====== TASK DATA ======
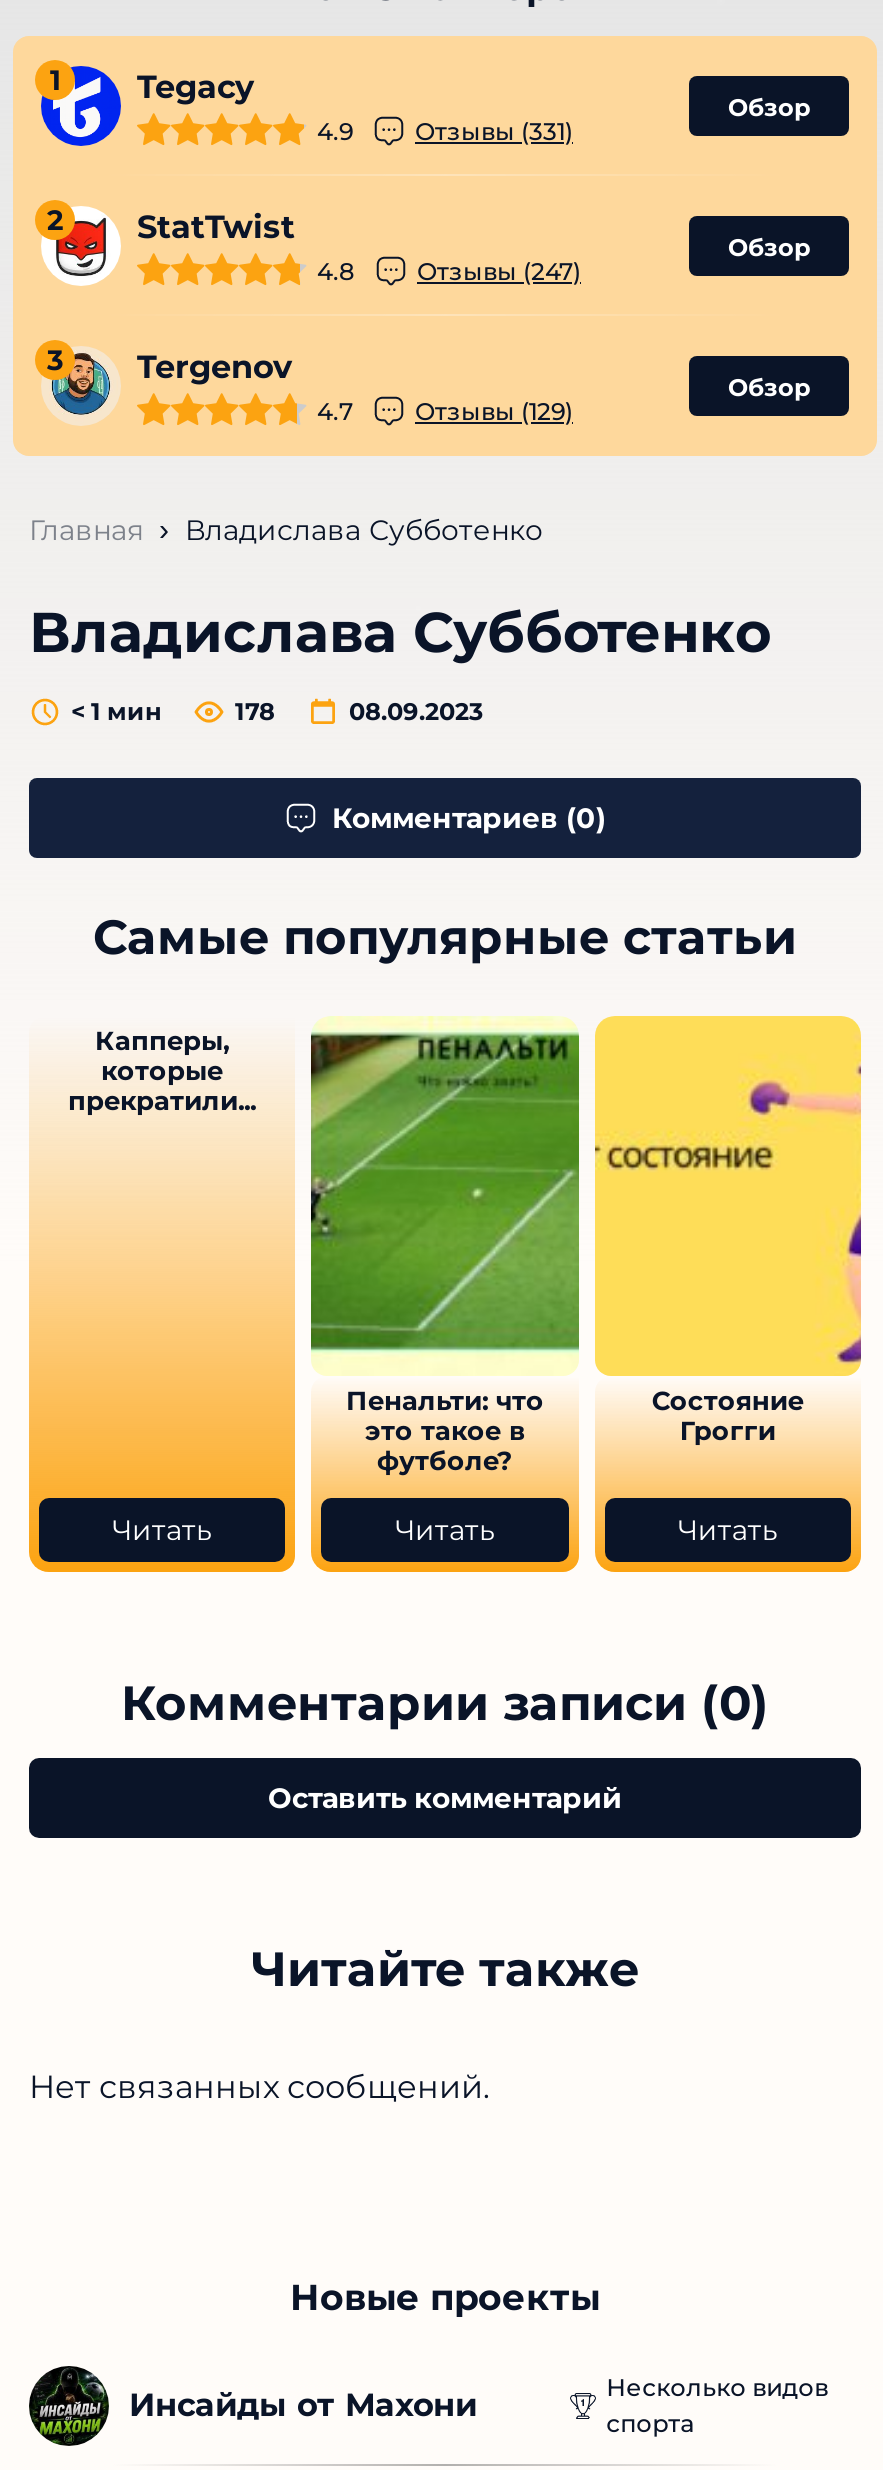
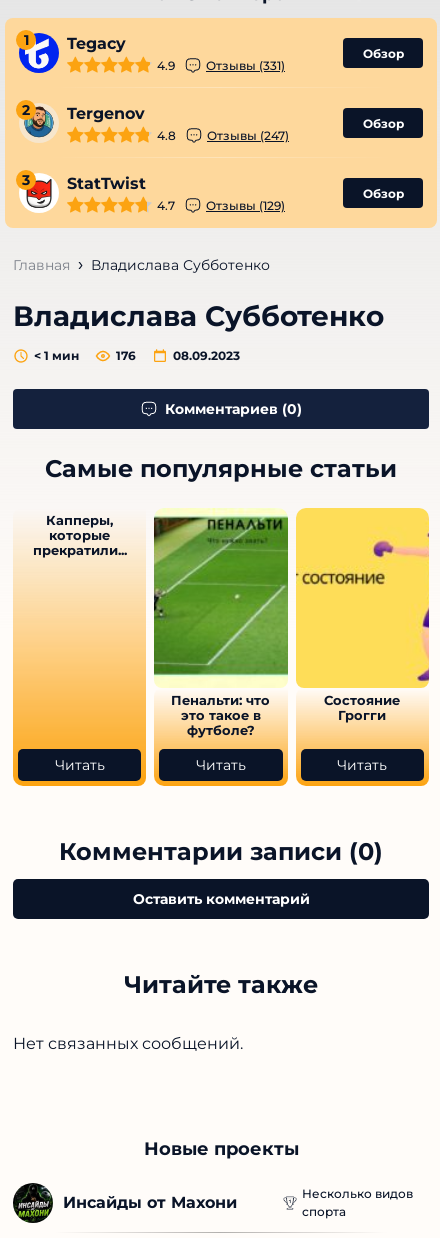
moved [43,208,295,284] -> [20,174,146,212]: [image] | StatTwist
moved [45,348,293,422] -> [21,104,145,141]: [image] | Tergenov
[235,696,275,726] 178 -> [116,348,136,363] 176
======
====== TASK DATA ======
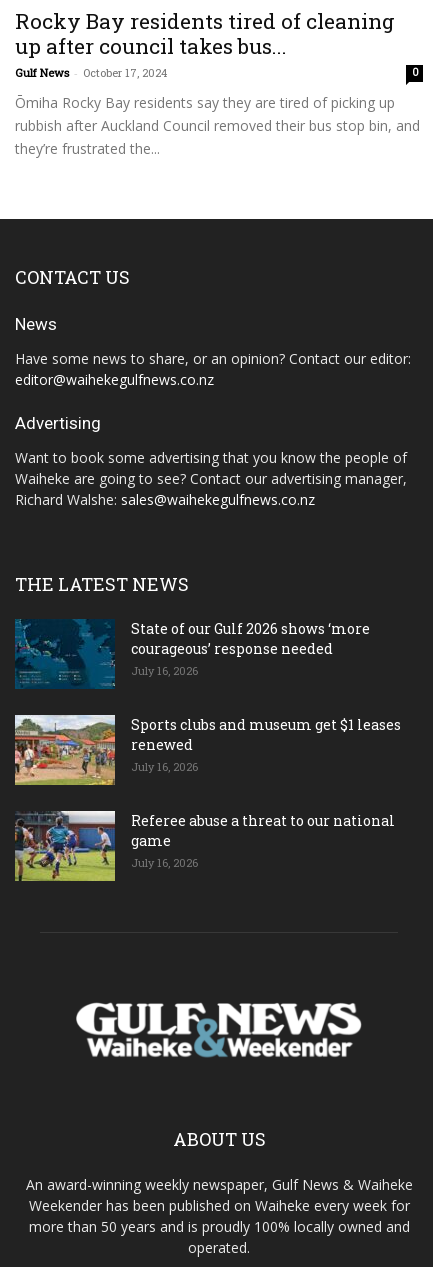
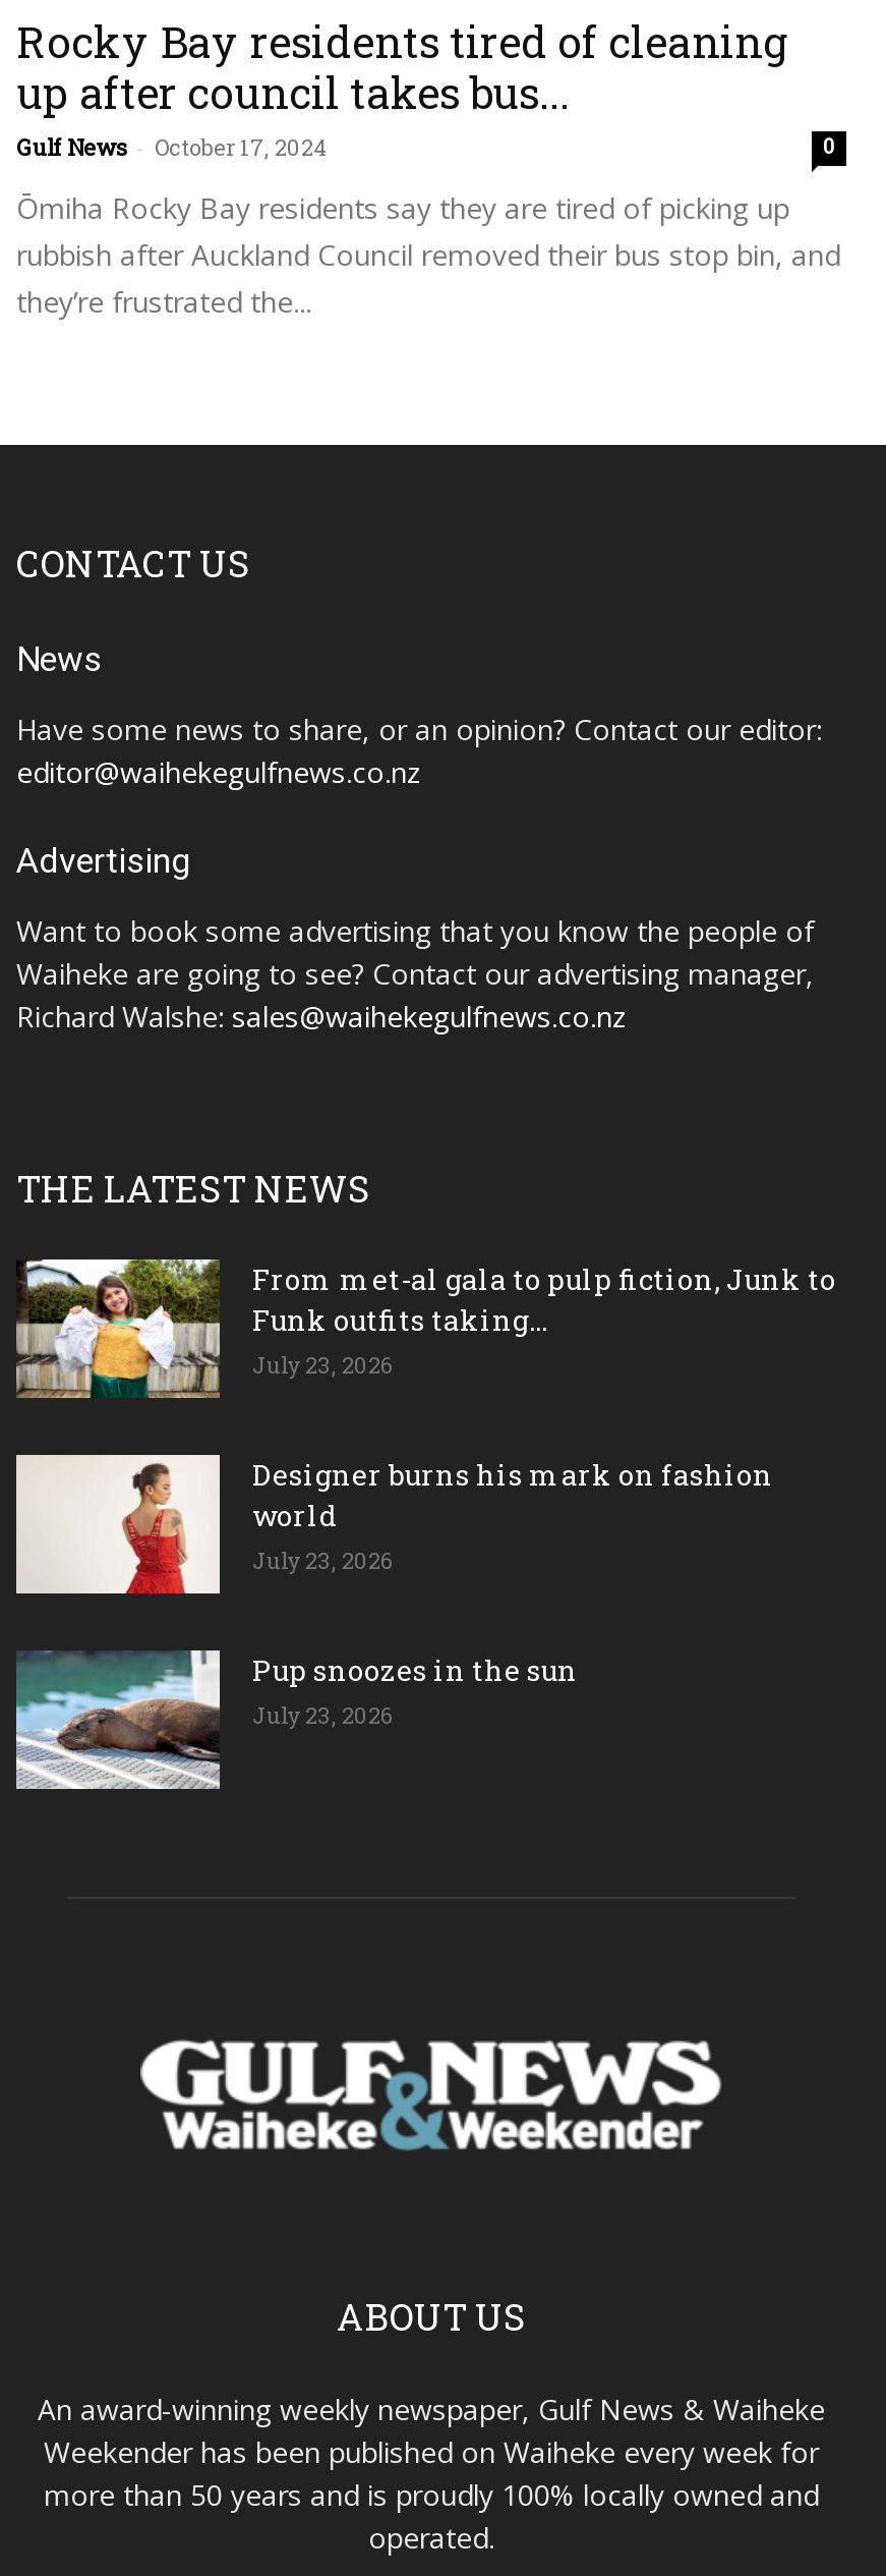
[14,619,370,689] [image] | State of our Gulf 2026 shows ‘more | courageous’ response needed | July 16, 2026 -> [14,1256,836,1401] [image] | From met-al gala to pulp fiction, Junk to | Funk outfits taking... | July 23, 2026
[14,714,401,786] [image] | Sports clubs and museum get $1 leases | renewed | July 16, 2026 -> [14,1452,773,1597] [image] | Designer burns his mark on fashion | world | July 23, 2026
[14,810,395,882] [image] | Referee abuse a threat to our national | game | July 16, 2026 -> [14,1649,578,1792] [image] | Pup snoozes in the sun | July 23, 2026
======
▸ **DESCRIPTION OF THE TASK**: Look back at the entries above. Retype the line with "moved [43,208,295,284] ->", the line with "[235,696,275,726] 178 ->", and all lines in between.

▸ **SOLVED EXERCISE**:
moved [43,208,295,284] -> [20,174,146,212]: [image] | StatTwist
moved [45,348,293,422] -> [21,104,145,141]: [image] | Tergenov
[235,696,275,726] 178 -> [116,348,136,363] 176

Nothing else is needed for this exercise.